If Downing Street’s calculations are correct, next week will see politics begin to return to normal. We’ll all move on from talking about Boris Johnson and Brexit and instead start fretting about the budget and pensions: the first phase of this four-month referendum campaign will be over. The two sides will regroup and try to work out what they can take from these initial skirmishes.
One lesson from the first weeks of the campaign is that the ‘in’ side have the advantage when the debate is on the economy. There are simply too many unanswered question and uncertainties for ‘out’. This is why the No. 10 barrage, which has taken ruthless advantage of its control of the government’s research and communications machine, has concentrated on this aspect of EU membership.
The economic argument also plays to Cameron and Osborne’s strengths. The election showed that voters trusted them with the economy, preferring the continuity they were offering to the change that Ed Miliband proposed. The ‘in’ campaign hopes that it can push economic security up the agenda and drive voters towards the reassuring figure of the Prime Minister. As one influential figure on the ‘in’ side puts it: ‘Our polling shows that the majority of peoples’ default position is that they want the economic benefits of staying in.’ There is, though, some concern on the ‘in’ campaign that it has not yet hit upon an economic issue with the resonance that the currency question had in the Scottish referendum.
However, when the focus has been on immigration, ‘out’ has had the better of things. Nothing in Cameron’s EU deal will significantly reduce immigration to Britain — there is, therefore, no chance of the Prime Minister fulfilling his aspiration to reduce net migration to under 100,000. Immigration has risen to 323,000 a year. This is particularly problematic for Cameron. A post-election poll by Lynton Crosby, the Australian political strategist who masterminded the Tories’ election victory, showed that the commitment to control immigration was the Tory policy that their voters remembered most.
Vote Leave is now pitch-perfect on the immigration issue. Their campaign stresses that they are not opposed to immigration but that Britain must have control over who comes into this country. As Chris Grayling put it to me when I interviewed him last week: ‘We absolutely have to have the ability to set limits on the number of people coming to work here. No one is saying that there will be no migration, but we need the ability to set limits. There is nothing in our current relationship, even post-renegotiation, with the European Union that allows us to do that.’
What alarms several influential figures who are working to keep Britain in the EU is how quickly voters can change their mind on the European question. Their great worry is that some incident could quickly shift opinion in favour of leaving. New footage of migrants breaking through border crossings, or Turkish threats to put migrants on buses to Europe underlines these concerns. If migration is the dominant issue in the run-up to the referendum, then ‘out’ could upset the odds and triumph.

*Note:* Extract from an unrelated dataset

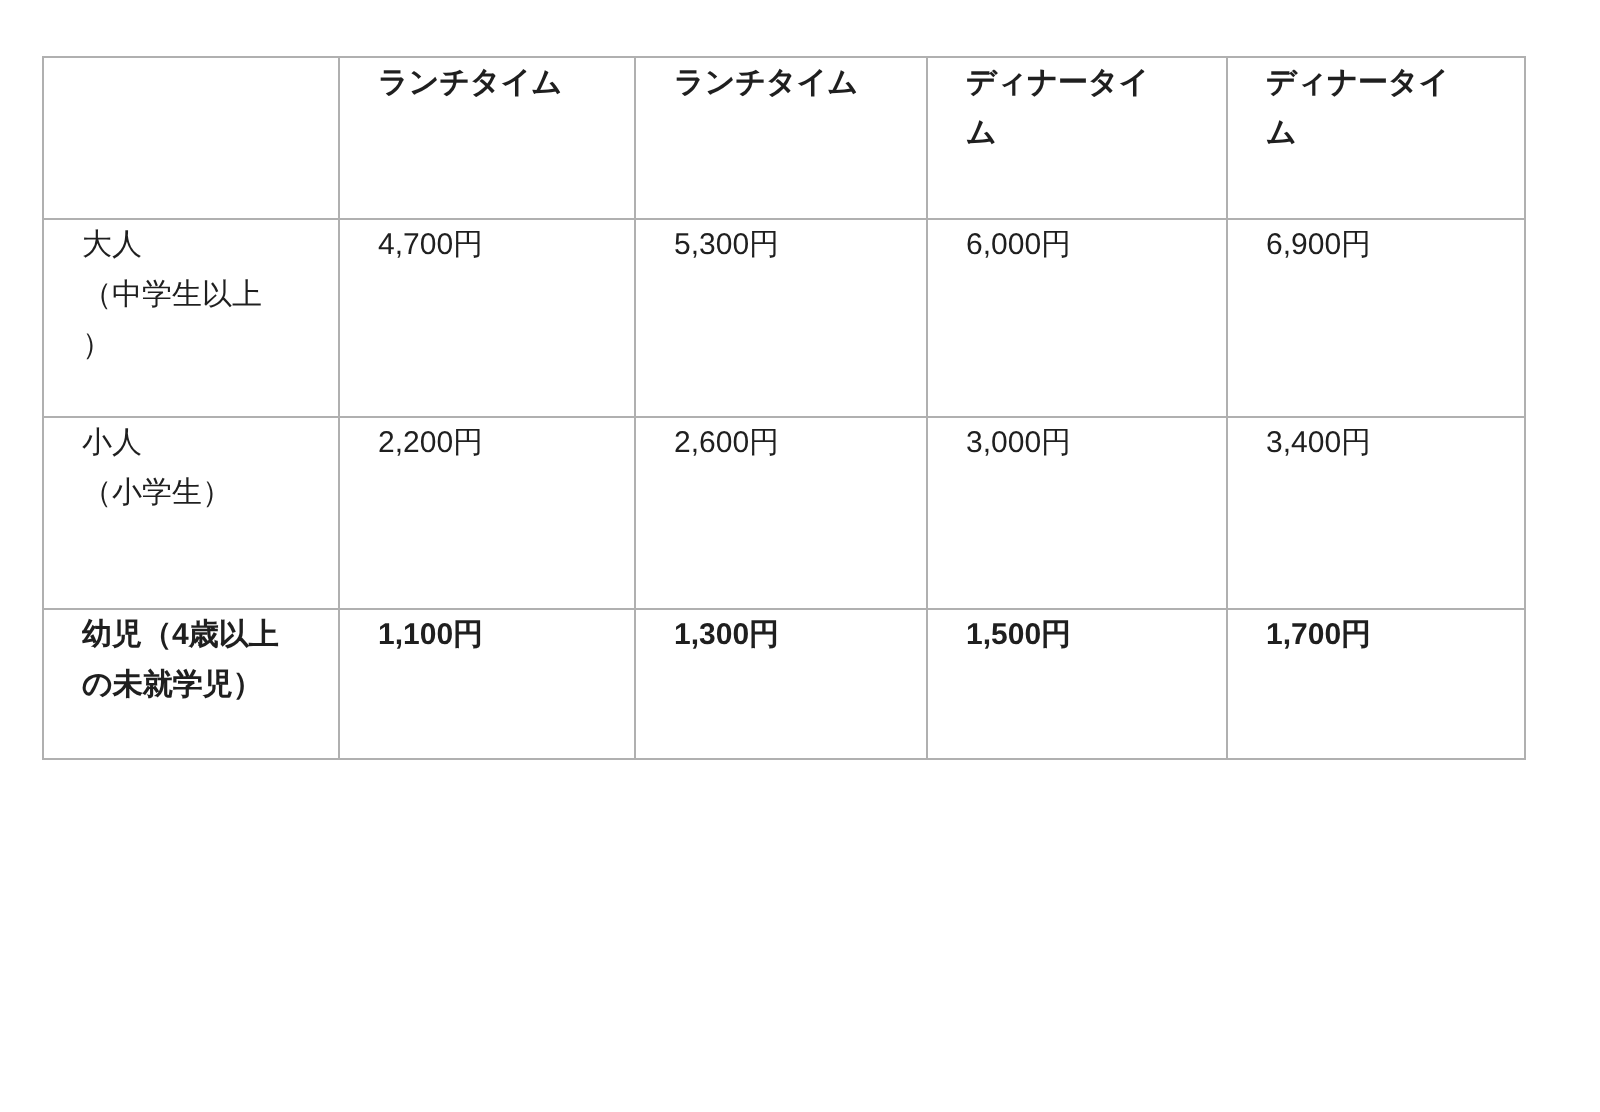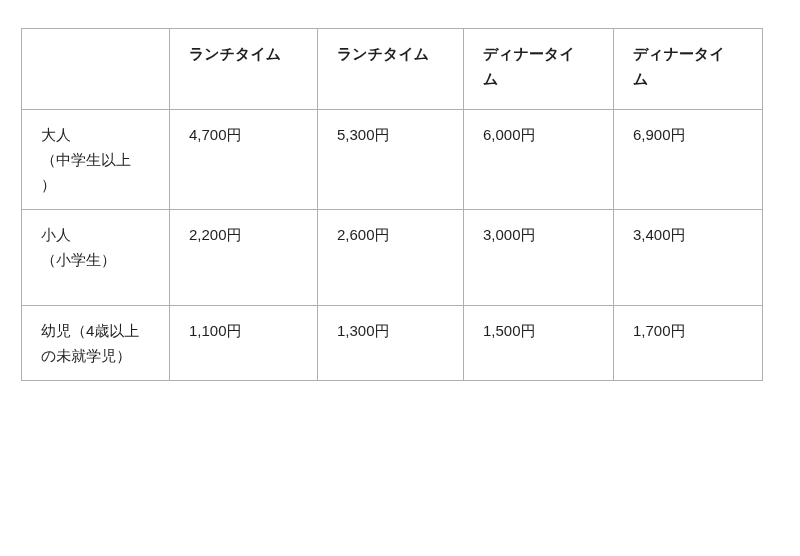"ランチタイム" table.pricing th, table.pricing td { padding: 12px 19px -> 0 19px }
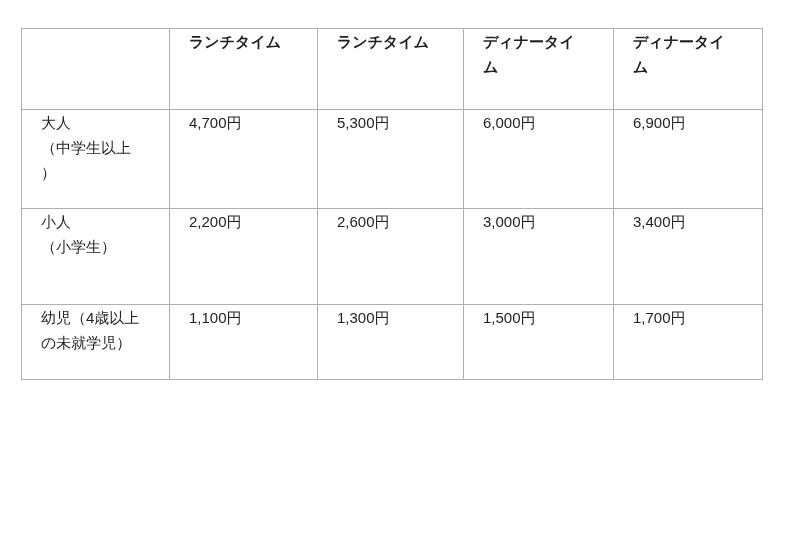"幼児（4歳以上" tr.r-infant { font-weight: none -> bold }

At the moment, though, the ‘in’ camp remains the firm favourite. Cameron’s effort to highlight the risks of leaving might be crude, but it has been effective in framing the debate. This is why ‘out’ is now pushing the risks of staying in. Grayling warns that the EU is still heading in a direction that Britain does not want to go. ‘I have in my mind a map of the European Union in ten years’ time’, he tells me, ‘where if you colour the Eurozone blue and then see what’s left — you have a little area around the United Kingdom and you perhaps have Denmark. We end up being fringe players in a set of institutions which have completely different goals to us and I cannot see in that situation how our international interest remains on anybody’s agenda.’
These past few weeks have highlighted one dilemma that Cameron will have to resolve before the real campaign starts. Does he want to go all-out to win the referendum, or pull his punches in hope of reunifying his party afterwards? If he opts for the latter, he will have to make clear that he respects intellectually those arguing for Brexit. He will also need to avoid associating himself with some of the sillier arguments being pumped out by the pro-EU lobby. Carolyn McCall, chief executive of EasyJet, recently suggested that Brexit would mean the end of cheap air travel — a bizarre intervention that has gone down particularly badly with Tory MPs. When I asked Grayling about her, he said: ‘I would hope that none of us as senior Conservatives, senior members of the government, would put across views that are patently absurd.’
But the bigger challenge facing the ‘out’ campaign is how to find a way of making a vote to leave look like less of a risk. I understand that senior Conservative ‘outers’ are considering a declaration during the campaign that they would support a referendum on the terms of the exit deal.
The thinking behind this is that it would reassure the public that if the deal being offered were truly dire, they would have the chance to say no. But it is not quite clear what would happen if the terms of exit were given the thumbs down by the voters. For if Article 50 — the legal process by which a state can leave the European Union — were to be invoked, Britain’s previous status would not be available. This, perhaps, explains why some on the ‘out’ side are so quick to point out that Article 50 would not have to be invoked immediately in the event of a vote to leave.
As always in campaigns, events will dictate what happens. News that you wouldn’t have thought political will suddenly become part of the debate about the role of the EU—for good or ill—in our national life. The challenge for the two campaigns will be to be adapt to a rapidly changing environment.